[[ EXTRACTED ENTRIES, beginning ]]
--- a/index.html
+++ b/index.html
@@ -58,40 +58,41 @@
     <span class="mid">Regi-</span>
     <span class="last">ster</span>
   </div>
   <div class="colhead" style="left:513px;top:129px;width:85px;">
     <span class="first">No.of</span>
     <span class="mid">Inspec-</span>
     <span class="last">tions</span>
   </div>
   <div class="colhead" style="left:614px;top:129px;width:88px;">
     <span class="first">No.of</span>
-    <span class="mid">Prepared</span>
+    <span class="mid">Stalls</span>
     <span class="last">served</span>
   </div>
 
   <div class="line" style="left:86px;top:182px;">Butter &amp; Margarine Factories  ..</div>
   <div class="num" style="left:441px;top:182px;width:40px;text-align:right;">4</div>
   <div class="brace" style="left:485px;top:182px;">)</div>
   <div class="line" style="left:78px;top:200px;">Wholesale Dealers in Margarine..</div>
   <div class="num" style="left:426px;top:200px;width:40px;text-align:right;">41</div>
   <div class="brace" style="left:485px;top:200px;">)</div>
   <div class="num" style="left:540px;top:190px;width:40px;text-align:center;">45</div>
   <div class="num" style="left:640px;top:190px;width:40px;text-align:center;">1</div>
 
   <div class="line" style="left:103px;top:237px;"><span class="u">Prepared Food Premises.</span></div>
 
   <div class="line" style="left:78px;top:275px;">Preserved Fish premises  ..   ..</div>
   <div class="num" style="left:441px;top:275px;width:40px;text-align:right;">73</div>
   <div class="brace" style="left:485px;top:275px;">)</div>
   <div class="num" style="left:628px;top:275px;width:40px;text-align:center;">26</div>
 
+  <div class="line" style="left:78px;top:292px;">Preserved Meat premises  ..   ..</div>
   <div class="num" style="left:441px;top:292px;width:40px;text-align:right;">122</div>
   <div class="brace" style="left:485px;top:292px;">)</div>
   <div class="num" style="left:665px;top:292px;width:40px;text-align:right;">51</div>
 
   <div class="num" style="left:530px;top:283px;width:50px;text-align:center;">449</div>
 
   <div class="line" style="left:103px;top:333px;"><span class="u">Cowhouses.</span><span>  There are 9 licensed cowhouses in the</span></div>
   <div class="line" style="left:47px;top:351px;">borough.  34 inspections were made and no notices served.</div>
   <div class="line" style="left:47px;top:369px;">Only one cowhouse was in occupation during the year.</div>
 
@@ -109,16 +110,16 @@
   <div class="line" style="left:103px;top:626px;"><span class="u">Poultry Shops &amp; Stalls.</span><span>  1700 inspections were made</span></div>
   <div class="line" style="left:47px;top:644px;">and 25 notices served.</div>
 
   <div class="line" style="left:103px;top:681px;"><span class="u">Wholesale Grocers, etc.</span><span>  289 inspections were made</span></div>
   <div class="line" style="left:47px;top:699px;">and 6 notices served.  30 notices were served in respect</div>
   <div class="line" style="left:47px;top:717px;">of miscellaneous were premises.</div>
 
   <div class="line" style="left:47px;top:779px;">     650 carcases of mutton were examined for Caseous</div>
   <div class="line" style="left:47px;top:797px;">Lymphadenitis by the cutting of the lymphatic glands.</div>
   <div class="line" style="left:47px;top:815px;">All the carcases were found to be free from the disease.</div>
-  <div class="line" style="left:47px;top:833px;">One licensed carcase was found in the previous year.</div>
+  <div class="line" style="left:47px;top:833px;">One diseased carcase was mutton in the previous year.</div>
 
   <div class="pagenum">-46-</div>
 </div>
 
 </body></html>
[[ EXTRACTED ENTRIES, end ]]
_TASK DIRECTIONS_
Would you write out the data exactly as it reads?

_ANSWER BELOW_
--- a/index.html
+++ b/index.html
@@ -58,40 +58,41 @@
     <span class="mid">Regi-</span>
     <span class="last">ster</span>
   </div>
   <div class="colhead" style="left:513px;top:129px;width:85px;">
     <span class="first">No.of</span>
     <span class="mid">Inspec-</span>
     <span class="last">tions</span>
   </div>
   <div class="colhead" style="left:614px;top:129px;width:88px;">
     <span class="first">No.of</span>
-    <span class="mid">Prepared</span>
+    <span class="mid">Stalls</span>
     <span class="last">served</span>
   </div>
 
   <div class="line" style="left:86px;top:182px;">Butter &amp; Margarine Factories  ..</div>
   <div class="num" style="left:441px;top:182px;width:40px;text-align:right;">4</div>
   <div class="brace" style="left:485px;top:182px;">)</div>
   <div class="line" style="left:78px;top:200px;">Wholesale Dealers in Margarine..</div>
   <div class="num" style="left:426px;top:200px;width:40px;text-align:right;">41</div>
   <div class="brace" style="left:485px;top:200px;">)</div>
   <div class="num" style="left:540px;top:190px;width:40px;text-align:center;">45</div>
   <div class="num" style="left:640px;top:190px;width:40px;text-align:center;">1</div>
 
   <div class="line" style="left:103px;top:237px;"><span class="u">Prepared Food Premises.</span></div>
 
   <div class="line" style="left:78px;top:275px;">Preserved Fish premises  ..   ..</div>
   <div class="num" style="left:441px;top:275px;width:40px;text-align:right;">73</div>
   <div class="brace" style="left:485px;top:275px;">)</div>
   <div class="num" style="left:628px;top:275px;width:40px;text-align:center;">26</div>
 
+  <div class="line" style="left:78px;top:292px;">Preserved Meat premises  ..   ..</div>
   <div class="num" style="left:441px;top:292px;width:40px;text-align:right;">122</div>
   <div class="brace" style="left:485px;top:292px;">)</div>
   <div class="num" style="left:665px;top:292px;width:40px;text-align:right;">51</div>
 
   <div class="num" style="left:530px;top:283px;width:50px;text-align:center;">449</div>
 
   <div class="line" style="left:103px;top:333px;"><span class="u">Cowhouses.</span><span>  There are 9 licensed cowhouses in the</span></div>
   <div class="line" style="left:47px;top:351px;">borough.  34 inspections were made and no notices served.</div>
   <div class="line" style="left:47px;top:369px;">Only one cowhouse was in occupation during the year.</div>
 
@@ -109,16 +110,16 @@
   <div class="line" style="left:103px;top:626px;"><span class="u">Poultry Shops &amp; Stalls.</span><span>  1700 inspections were made</span></div>
   <div class="line" style="left:47px;top:644px;">and 25 notices served.</div>
 
   <div class="line" style="left:103px;top:681px;"><span class="u">Wholesale Grocers, etc.</span><span>  289 inspections were made</span></div>
   <div class="line" style="left:47px;top:699px;">and 6 notices served.  30 notices were served in respect</div>
   <div class="line" style="left:47px;top:717px;">of miscellaneous were premises.</div>
 
   <div class="line" style="left:47px;top:779px;">     650 carcases of mutton were examined for Caseous</div>
   <div class="line" style="left:47px;top:797px;">Lymphadenitis by the cutting of the lymphatic glands.</div>
   <div class="line" style="left:47px;top:815px;">All the carcases were found to be free from the disease.</div>
-  <div class="line" style="left:47px;top:833px;">One licensed carcase was found in the previous year.</div>
+  <div class="line" style="left:47px;top:833px;">One diseased carcase was mutton in the previous year.</div>
 
   <div class="pagenum">-46-</div>
 </div>
 
 </body></html>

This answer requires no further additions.